BEN Kerong, YANG Jiahui, ZHANG Xian, ZHAO Chong
Abstract:
Code clone detection, based on deep learning, is often applied to use the model to extract features in the sequence of tokens or the entire AST. That may lead to the missing of important semantic information and induce gradient disappearance. Aiming at these problems, a method of code clone detection based on Transformer and CNN was proposed. First of all, source code was parsed into AST. Then the AST was cut into statement subtrees, which were input into the neural network. Statement subtrees were composed of a sequence of statement nodes obtained by pre-traversal, which contained the structure and hierarchical information. In terms of neural network design, Encoder of Transformer was used to extract global information of the code. CNN was used to capture the local information. Fusion of features were extracted from two different networks.

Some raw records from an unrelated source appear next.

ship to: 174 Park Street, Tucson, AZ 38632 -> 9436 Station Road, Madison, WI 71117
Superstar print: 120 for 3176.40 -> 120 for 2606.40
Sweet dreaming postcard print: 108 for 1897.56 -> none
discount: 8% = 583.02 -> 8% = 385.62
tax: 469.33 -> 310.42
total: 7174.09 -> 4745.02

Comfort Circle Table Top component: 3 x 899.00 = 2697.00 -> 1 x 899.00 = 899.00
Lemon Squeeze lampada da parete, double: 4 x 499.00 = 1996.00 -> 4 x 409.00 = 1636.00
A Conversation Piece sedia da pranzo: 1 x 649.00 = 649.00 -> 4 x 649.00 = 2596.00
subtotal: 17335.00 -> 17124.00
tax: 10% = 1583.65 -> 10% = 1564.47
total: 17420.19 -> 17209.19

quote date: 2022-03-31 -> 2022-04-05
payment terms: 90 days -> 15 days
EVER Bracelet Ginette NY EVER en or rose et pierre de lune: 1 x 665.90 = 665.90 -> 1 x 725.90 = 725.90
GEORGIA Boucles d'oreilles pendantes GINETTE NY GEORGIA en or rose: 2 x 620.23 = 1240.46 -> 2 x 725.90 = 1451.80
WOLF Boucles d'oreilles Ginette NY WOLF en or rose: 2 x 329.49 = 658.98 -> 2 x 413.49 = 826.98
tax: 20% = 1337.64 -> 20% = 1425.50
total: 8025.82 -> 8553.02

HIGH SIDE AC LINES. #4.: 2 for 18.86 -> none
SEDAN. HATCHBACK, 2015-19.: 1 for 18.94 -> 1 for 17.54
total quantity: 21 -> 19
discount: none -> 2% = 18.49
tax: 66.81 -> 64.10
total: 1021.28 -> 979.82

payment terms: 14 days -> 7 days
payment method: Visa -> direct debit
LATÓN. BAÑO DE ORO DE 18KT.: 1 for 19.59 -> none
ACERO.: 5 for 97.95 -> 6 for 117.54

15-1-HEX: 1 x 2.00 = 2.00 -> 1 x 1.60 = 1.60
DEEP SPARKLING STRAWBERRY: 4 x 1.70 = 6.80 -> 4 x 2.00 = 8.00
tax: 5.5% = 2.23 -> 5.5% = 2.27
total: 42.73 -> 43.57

Finally, a vector containing lexical, syntax, and structural information could be learned. The Euclidean distance was used to represent the degree of semantic association. A classifier is trained to detect code clone. Experimental results showed that on OJClone dataset, the Precision, Recall, and F1 values could reach 98. 9%, 98. 1%, and 98. 5%, respectively. On BigCloneBench dataset, the Precision, Recall, and F1 values could reach 99. 1%, 91. 5%, and 94. 2%, respectively. Compared with the relevant methods, the Precision, Recall, and F1 values were all improved. This method could effectively detect code clone.